Last year, South Korea became the first country to approve legislation changing Google and Apple Inc.’s policies on how apps on their platforms sell subscriptions, in-game items, and other online content. The law forbids Google and Apple from forcing apps to use their own in-app payment systems, giving developers more options and potentially avoiding service fees of up to 30%. The law governing app stores went into effect in September of last year. However, the Korea Communications Commission (KCC) did not issue definitive enforcement instructions until March. Google and Apple are still working on a regulatory compliance strategy to satisfy the Korean authorities.
Google had recently attempted to prohibit app developers from giving an in-app link to an external website to purchase digital goods. This practice is known as “outlinking,” and it avoids Google’s fees. According to Google, those that provided external links would be unable to update their apps starting this month, and their apps may be removed from the Google Play Store by June 1. However, the KCC released legal guidance stating that Google’s actions would violate South Korea’s app payment law by forcing apps to utilize a single payment method and making it difficult to provide alternative options.
In South Korea, Google and its Android operating system have a substantial market share.

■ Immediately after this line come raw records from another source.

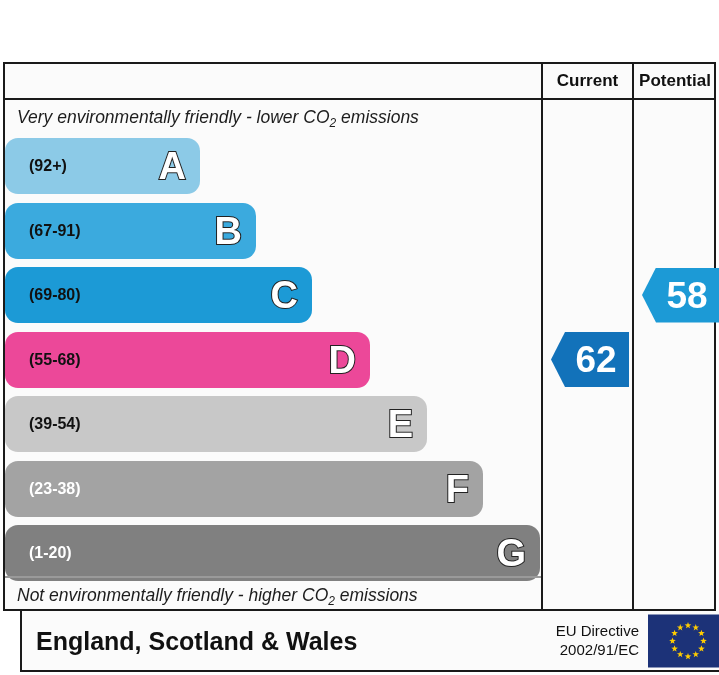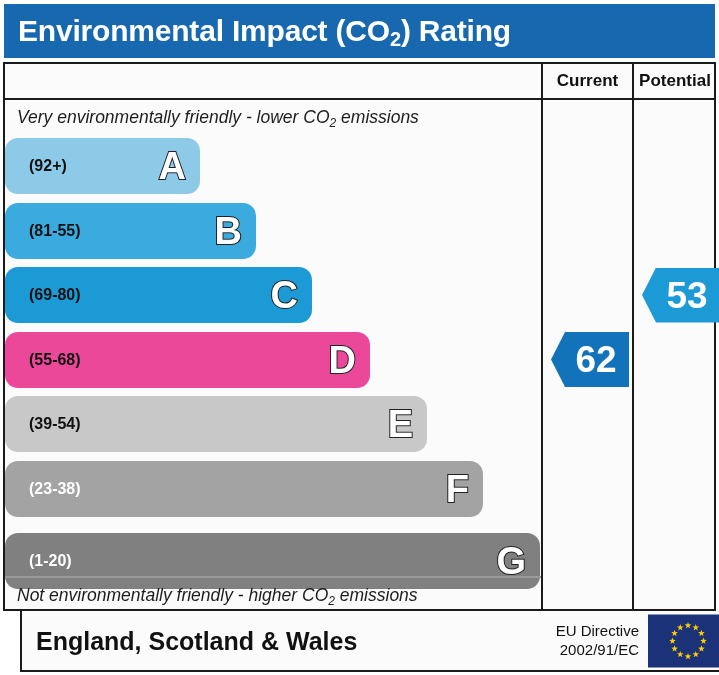--- a/index.html
+++ b/index.html
@@ -222,11 +222,6 @@
 
 <div id="epc-chart">
 
-  <div class="title-bar">
-    <div class="title-text">
-      <span>Environmental Impact (CO</span><sub>2</sub><span>) Rating</span>
-    </div>
-  </div>
 
   <div class="table-frame">
 

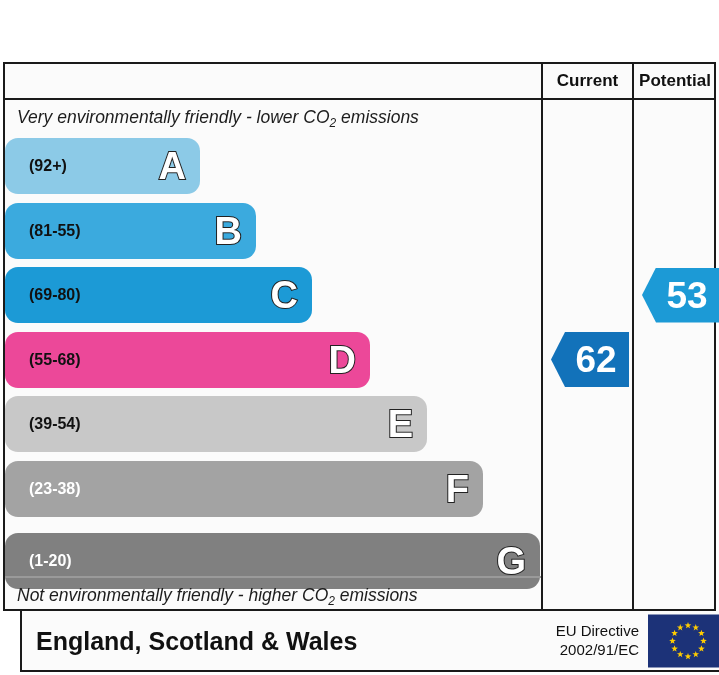--- a/index.html
+++ b/index.html
@@ -246,7 +246,7 @@
         </div>
         <div class="bar-row" style="top: 64.5px; width: 251px;">
           <div class="bar" style="width: 251px; background: rgb(59, 170, 222);">
-            <div class="bar-range" style="color: rgb(17, 17, 17);">(81-55)</div>
+            <div class="bar-range" style="color: rgb(17, 17, 17);">(67-91)</div>
             <div class="bar-letter" style="right: 14px;">B</div>
           </div>
         </div>

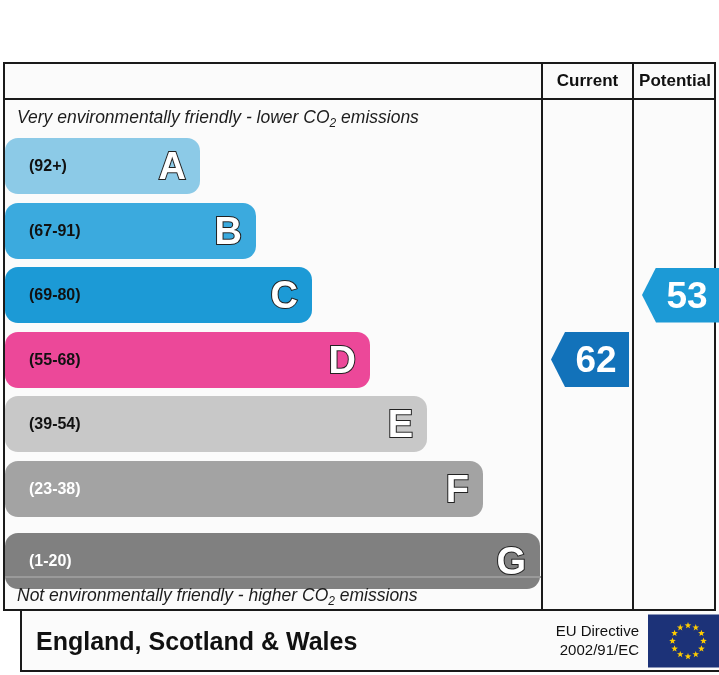--- a/index.html
+++ b/index.html
@@ -291,7 +291,7 @@
           <span>62</span>
         </div>
         <div class="rating-arrow" style="left: 637px; width: 78px; top: 203.5px; background: rgb(28, 154, 214);">
-          <span>53</span>
+          <span>58</span>
         </div>
       </div>
   </div>

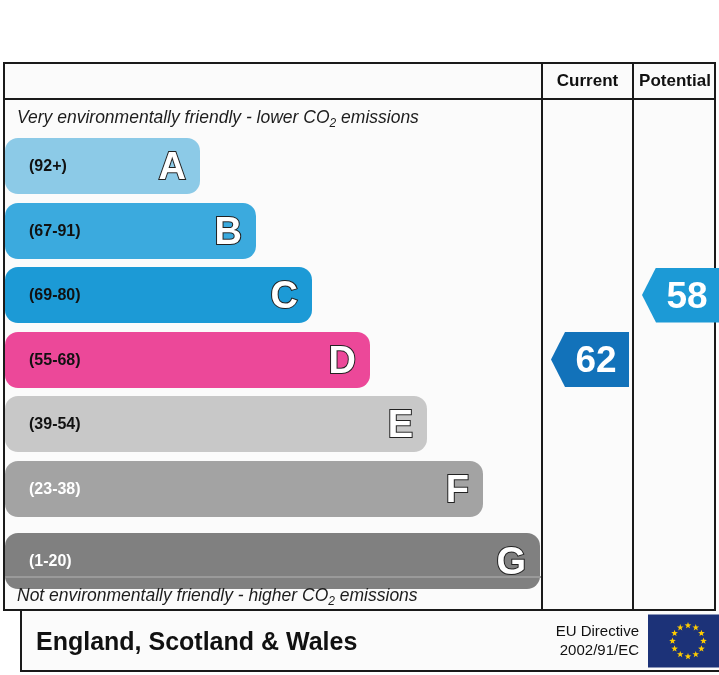--- a/index.html
+++ b/index.html
@@ -275,7 +275,7 @@
           </div>
         </div>
         <div class="bar-row" style="top: 387px; width: 535px;">
-          <div class="bar" style="width: 535px; background: rgb(128, 128, 128); margin-top: 8px;">
+          <div class="bar" style="width: 535px; background: rgb(128, 128, 128);">
             <div class="bar-range" style="color: rgb(255, 255, 255);">(1-20)</div>
             <div class="bar-letter" style="right: 14px;">G</div>
           </div>

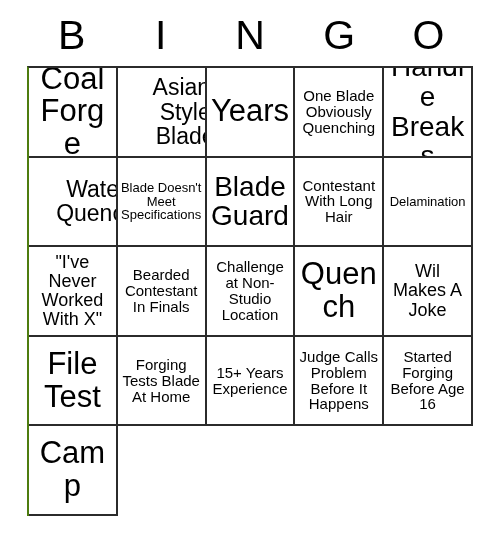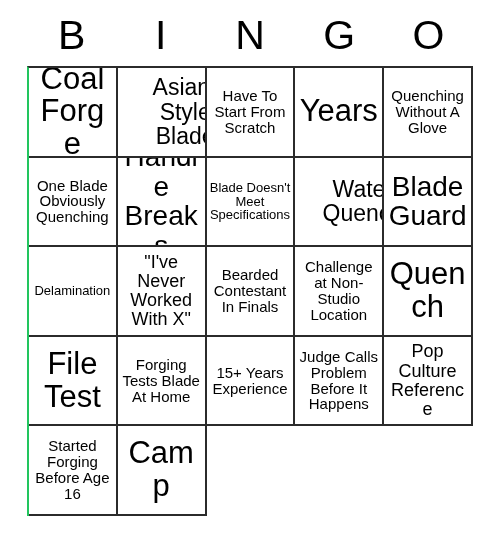--- a/index.html
+++ b/index.html
@@ -51,7 +51,7 @@
     grid-template-columns: repeat(5, 1fr);
     grid-template-rows: repeat(5, 1fr);
     border-top: 2px solid #2b2b2b;
-    border-left: 2px solid #22c55e;
+    border-left: 2px solid #4d7c0f;
     box-sizing: border-box;
     background: #ffffff;
   }

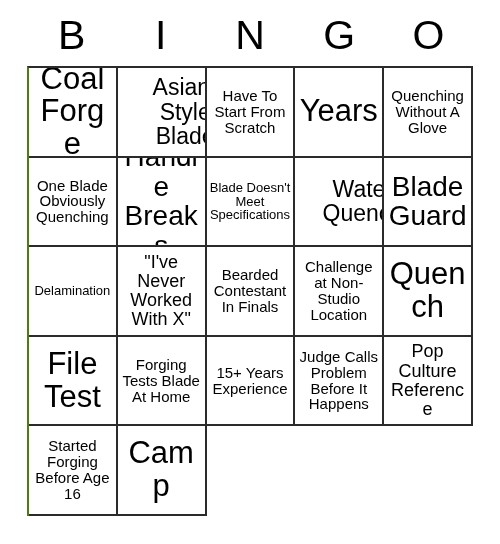--- a/index.html
+++ b/index.html
@@ -103,9 +103,6 @@
         <span class="cell-text fs-l">Asian-Style Blade</span>
       </div>
       <div class="bingo-cell">
-        <span class="cell-text fs-s">Have To Start From Scratch</span>
-      </div>
-      <div class="bingo-cell">
         <span class="cell-text fs-xxl">Years</span>
       </div>
       <div class="bingo-cell">

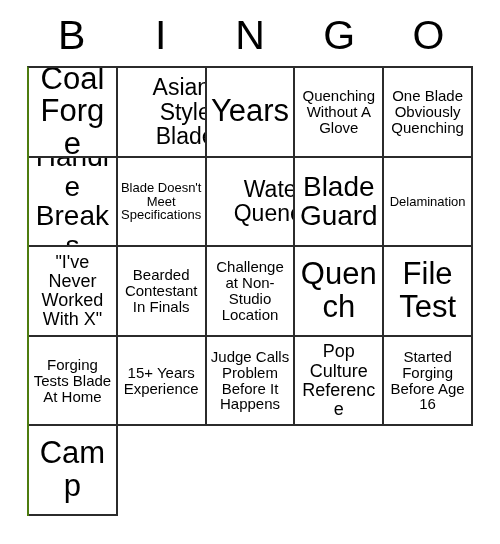--- a/index.html
+++ b/index.html
@@ -106,9 +106,6 @@
         <span class="cell-text fs-xxl">Years</span>
       </div>
       <div class="bingo-cell">
-        <span class="cell-text fs-s">Quenching Without A Glove</span>
-      </div>
-      <div class="bingo-cell">
         <span class="cell-text fs-s">One Blade Obviously Quenching</span>
       </div>
       <div class="bingo-cell">

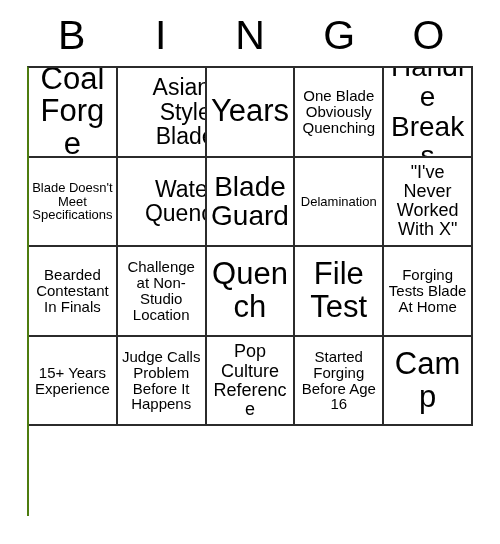--- a/index.html
+++ b/index.html
@@ -112,10 +112,10 @@
         <span class="cell-text fs-xl">Handle Breaks</span>
       </div>
       <div class="bingo-cell">
-        <span class="cell-text fs-xs">Blade Doesn't Meet Specifications</span>
+        <span class="cell-text fs-l">Water Quench</span>
       </div>
       <div class="bingo-cell">
-        <span class="cell-text fs-l">Water Quench</span>
+        <span class="cell-text fs-xs">Blade Doesn't Meet Specifications</span>
       </div>
       <div class="bingo-cell">
         <span class="cell-text fs-xl">Blade Guard</span>

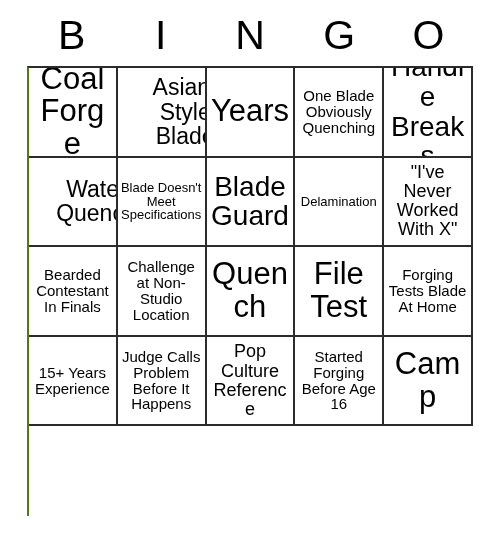--- a/index.html
+++ b/index.html
@@ -121,6 +121,9 @@
         <span class="cell-text fs-xl">Blade Guard</span>
       </div>
       <div class="bingo-cell">
+        <span class="cell-text fs-s">Contestant With Long Hair</span>
+      </div>
+      <div class="bingo-cell">
         <span class="cell-text fs-xs">Delamination</span>
       </div>
       <div class="bingo-cell">

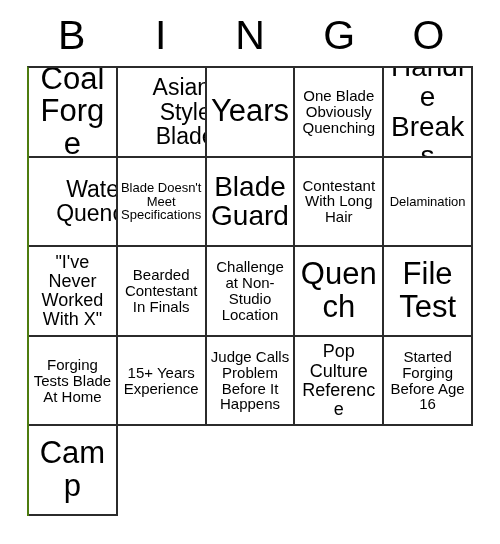--- a/index.html
+++ b/index.html
@@ -139,6 +139,9 @@
         <span class="cell-text fs-xxl">Quench</span>
       </div>
       <div class="bingo-cell">
+        <span class="cell-text fs-m">Wil Makes A Joke</span>
+      </div>
+      <div class="bingo-cell">
         <span class="cell-text fs-xxl">File Test</span>
       </div>
       <div class="bingo-cell">

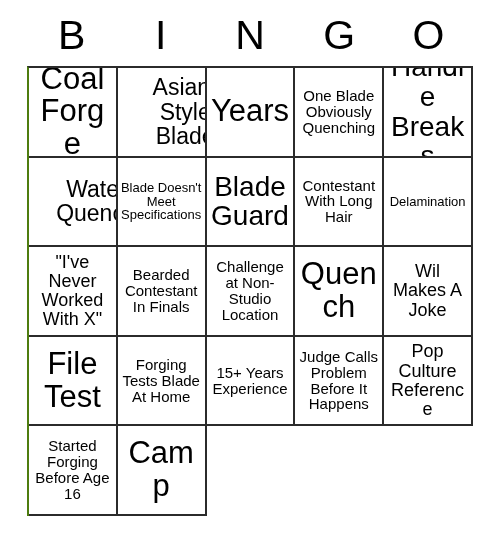--- a/index.html
+++ b/index.html
@@ -154,9 +154,6 @@
         <span class="cell-text fs-s">Judge Calls Problem Before It Happens</span>
       </div>
       <div class="bingo-cell">
-        <span class="cell-text fs-m">Pop Culture Reference</span>
-      </div>
-      <div class="bingo-cell">
         <span class="cell-text fs-s">Started Forging Before Age 16</span>
       </div>
       <div class="bingo-cell">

According to Counterpoint Research, a digital industry research organization, Samsung Electronics Co., the hometown brand that runs Android, controls 72 percent of the local smartphone market, compared to Apple’s 21 percent.
According to Google, the company is studying the KCC guidance and will look for ways to continue investing in the Android ecosystem while working with local app developers to improve customer choice. The tech company previously stated that it would continue to charge 4 percentage points lower costs on in-app payments handled via third-party payment providers to help them with the additional costs that developers incur to support their billing systems. According to Google, the commission may be as low as 6% for eBook providers when users choose alternative systems, instead of 10% using Google’s Billing system, and as high as 26% for popular mobile game apps.
Nevertheless, according to the Wall Street Journal, Apple, which charges a 30% fee for in-app purchases around the world, has yet to implement policy modifications compliant with South Korean legislation. According to the KCC, Apple has expressed a desire to cooperate. Apple has yet to respond to the KCC’s new legal instructions.
The regulatory and competition policy world is likely to follow the development of how Korea’s law is enforced. There are several legislative projects that follow the Korean example. For instance, we have covered the development of the Open App Markets Act in the U.S.
According to the proposed bill, app stores with more than 50 million users in the United States won’t be authorized to make developers utilize the platform’s payment system as a condition of distribution. Furthermore, app stores will have no power to ban or penalize developers who sell their programs at different price points in different locations. Besides, the bill mandates that retailers permit developers to communicate directly with users for legitimate commercial purposes. Google and Apple have spoken out against the plan, claiming that it could jeopardize consumer privacy and result in poor user experience.